JAKARTA - Berdasarkan hasil rapat umum pemegang saham luar biasa (RUPSLB), emiten infrastruktur telekomunikasi PT Sarana Menara Nusantara Tbk (TOWR) mendapatkan izin melakukan pembelian kembali saham atau buyback sebanyak-banyaknya 5% dari jumlah saham yang beredar.

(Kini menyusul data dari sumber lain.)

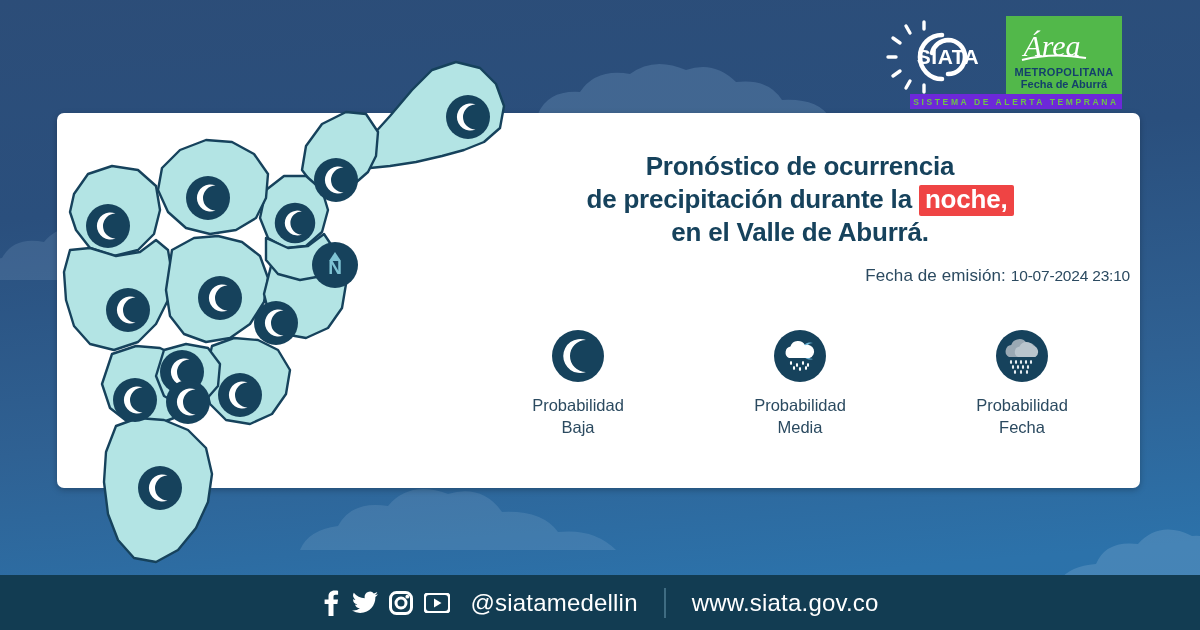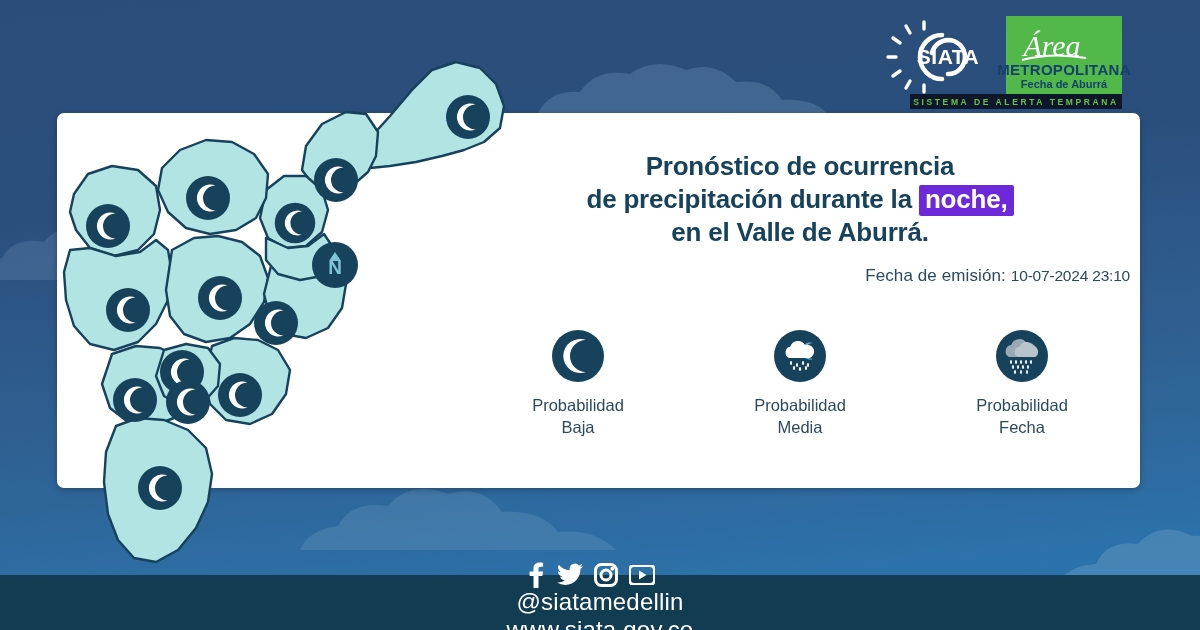--- a/index.html
+++ b/index.html
@@ -29,21 +29,21 @@
   .map-wrap{position:absolute;left:60px;top:50px;width:460px;height:520px;}
   .map-wrap svg{display:block;overflow:visible;}
 
   
   .content{position:absolute;left:470px;top:150px;width:660px;text-align:center;}
   .headline{
     color:#16425c;font-weight:bold;font-size:26px;line-height:1.26;
     letter-spacing:-0.2px;
   }
   .headline .hl{
-    background:#6d28d9;color:#ffffff;padding:1px 6px 3px 6px;border-radius:2px;
+    background:#ef4444;color:#ffffff;padding:1px 6px 3px 6px;border-radius:2px;
     display:inline-block;line-height:1.05;
   }
   .emission{
     margin-top:17px;color:#2b4a60;font-size:17px;letter-spacing:.1px;text-align:right;
   }
   .emission .date{font-size:15.5px;margin-left:5px;letter-spacing:-0.2px;}
 
   
   .legend{
     position:absolute;left:470px;top:330px;width:660px;
@@ -55,33 +55,33 @@
 
   
   .logos{position:absolute;right:78px;top:16px;display:flex;align-items:flex-end;gap:0;}
   .siata-logo{width:120px;height:74px;}
   .area-logo{
     width:116px;height:78px;background:#52b84a;position:relative;
     display:flex;flex-direction:column;align-items:center;justify-content:flex-end;
     padding-bottom:3px;box-sizing:border-box;
   }
   .area-script{position:absolute;left:0;right:0;top:2px;height:50px;}
-  .area-l1{color:#14406b;font-size:15px;font-weight:bold;letter-spacing:.3px;line-height:1.15;}
+  .area-l1{color:#14406b;font-size:11px;font-weight:bold;letter-spacing:.3px;line-height:1.15;}
   .area-l2{color:#14406b;font-size:11px;font-weight:bold;line-height:1.15;}
   .tagline{
     position:absolute;right:78px;top:94px;width:212px;height:15px;
-    background:#0f172a;color:#6cc24a;font-size:8.5px;font-weight:bold;
+    background:#6d28d9;color:#6cc24a;font-size:8.5px;font-weight:bold;
     letter-spacing:2.6px;display:flex;align-items:center;justify-content:center;
     box-sizing:border-box;
   }
 
   
   .footer{
     position:absolute;left:0;bottom:0;width:1200px;height:55px;background:#123c52;
-    display:flex;align-items:center;justify-content:center;gap:0;flex-direction:column;
+    display:flex;align-items:center;justify-content:center;gap:0;
   }
   .social{display:flex;align-items:center;gap:11px;margin-right:20px;}
   .social svg{display:block;}
   .handle{color:#ffffff;font-size:24px;letter-spacing:.2px;}
   .divider{width:2px;height:30px;background:#3f6c82;margin:0 26px;}
   .site{color:#ffffff;font-size:24px;letter-spacing:.2px;}
 </style>
 </head>
 <body>
 

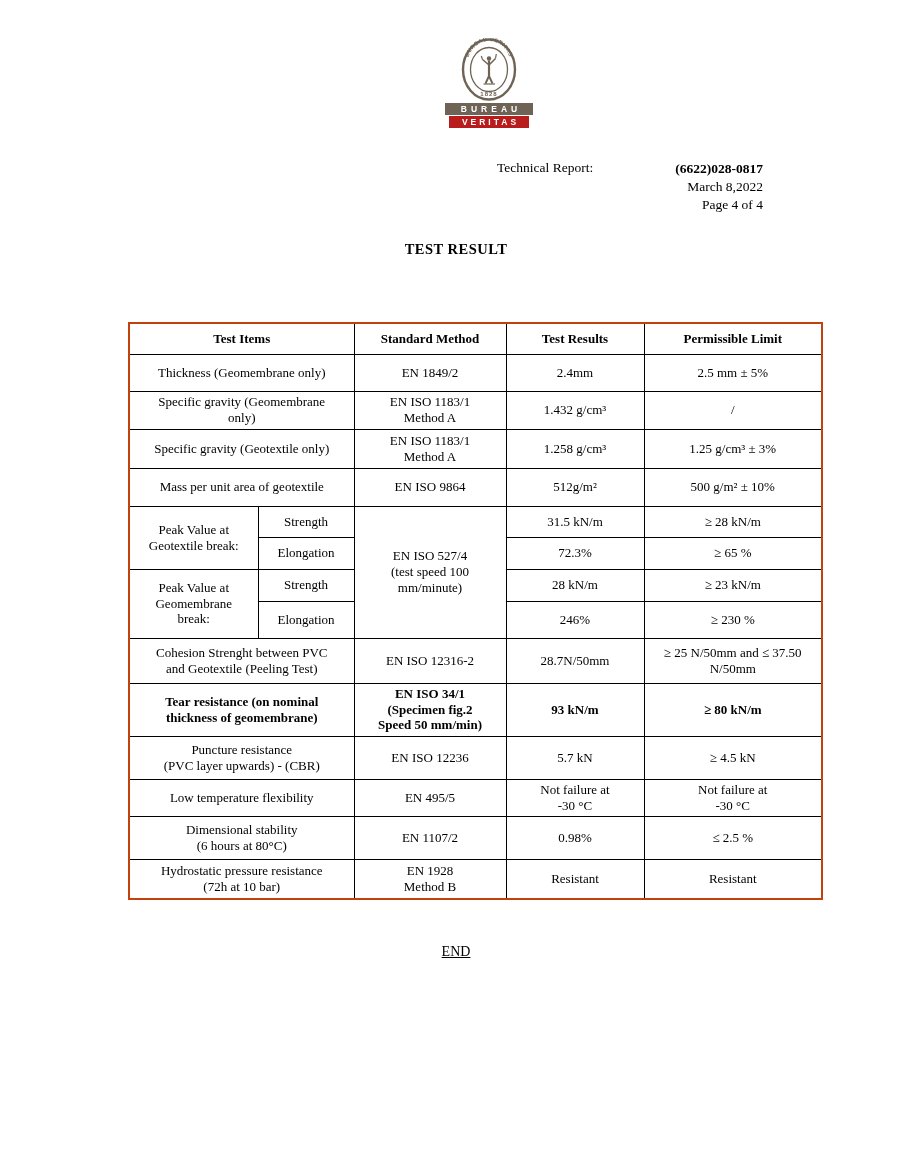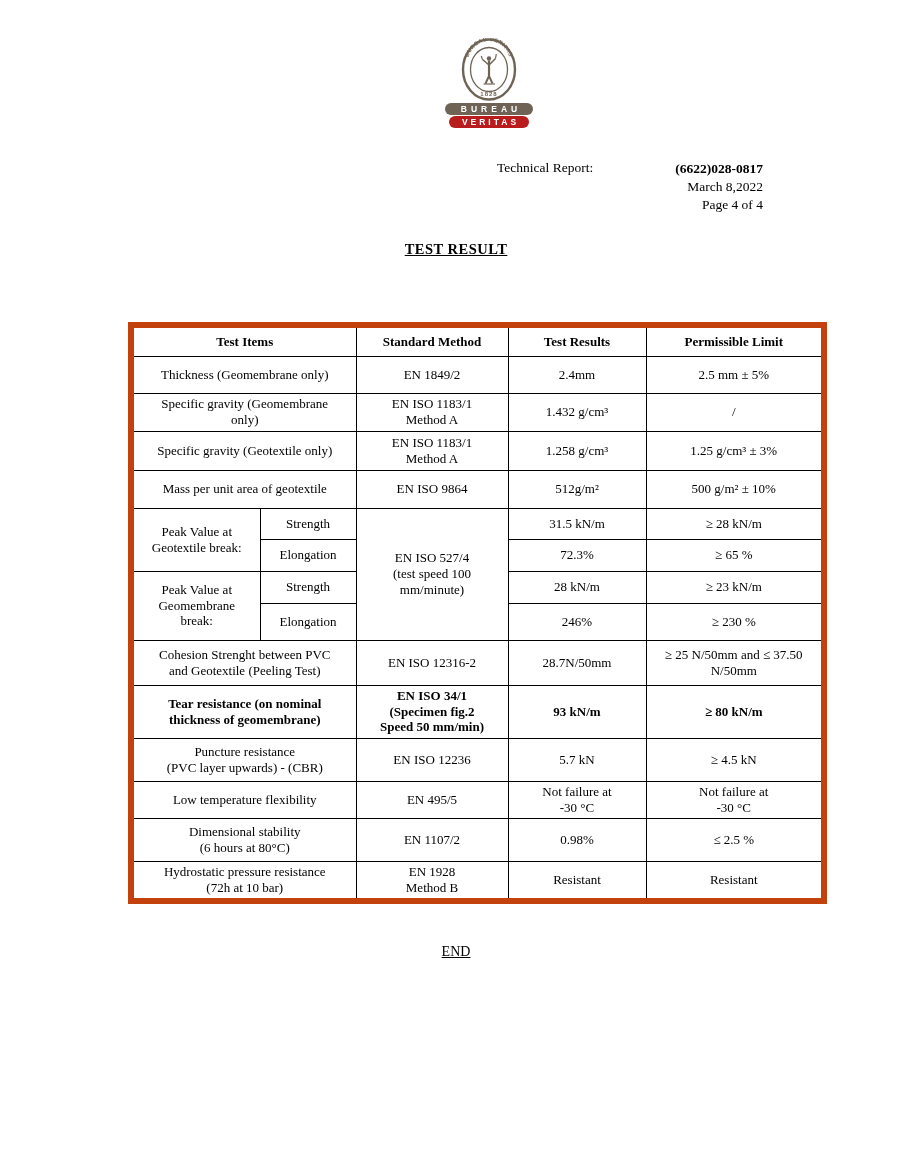--- a/index.html
+++ b/index.html
@@ -32,21 +32,20 @@
     color: #ffffff;
     font-family: "Liberation Sans", sans-serif;
     font-weight: bold;
     font-size: 8.5px;
     line-height: 12px;
     height: 12px;
     letter-spacing: 4px;
     text-indent: 4px;
     text-align: center;
     overflow: hidden;
-    border-radius: 6px;
   }
   .band-bureau { width: 88px; background: #6e6355; margin-bottom: 1px; }
   .band-veritas { width: 80px; background: #b91c1c; letter-spacing: 3px; text-indent: 3px; }
 
   
   .report-label {
     position: absolute;
     left: 497px;
     top: 160px;
     font-size: 13.5px;
@@ -63,21 +62,20 @@
 
   
   .doc-title {
     position: absolute;
     left: 0;
     top: 241px;
     width: 912px;
     text-align: center;
     font-size: 14.5px;
     font-weight: bold;
-    text-decoration: underline;
     letter-spacing: 0.5px;
   }
 
   
   table.results {
     position: absolute;
     left: 128px;
     top: 322px;
     width: 693px;
     border-collapse: collapse;
@@ -86,21 +84,21 @@
   }
   table.results th, table.results td {
     border: 1px solid #000;
     text-align: center;
     vertical-align: middle;
     padding: 2px 4px;
     white-space: pre-line;
     line-height: 1.22;
     overflow: hidden;
   }
-  table.results { border: 6px solid #c2410c; }
+  table.results { border: 2px solid #c2410c; }
   table.results th { font-weight: bold; font-size: 13px; }
 
   tr.h31 { height: 31px; }
   tr.h37 { height: 37px; }
   tr.h38 { height: 38px; }
   tr.h39 { height: 39px; }
   tr.h32 { height: 32px; }
   tr.h45 { height: 45px; }
   tr.h53 { height: 53px; font-weight: bold; }
   tr.h43 { height: 43px; }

Direktur Utama Sarana Menara Nusantara Aming Santoso menyebutkan, perseroan mendapatkan izin untuk melakukan buyback saham sebanyak 5% dari jumlah saham yang beredar. Persentase itu setara dengan 2,55 miliar lembar saham.
”Program buyback ini berlaku 18 bulan sejak mendapatkan persetujuan dari pemegang saham," ujarnya di Jakarta.
Aksi korporasi ini dilakukan karena harga saham perseroan belum menggambarkan nilai secara fundamental. Padahal, kinerja TOWR diklaim terus bertumbuh seiring dengan peningkatan kebutuhan telekomunikasi. Dalam tiga tahun terakhir, pendapatan TOWR berhasil meningkat 30%. Namun, dalam periode tersebut harga saham perseroan cenderung stagnan.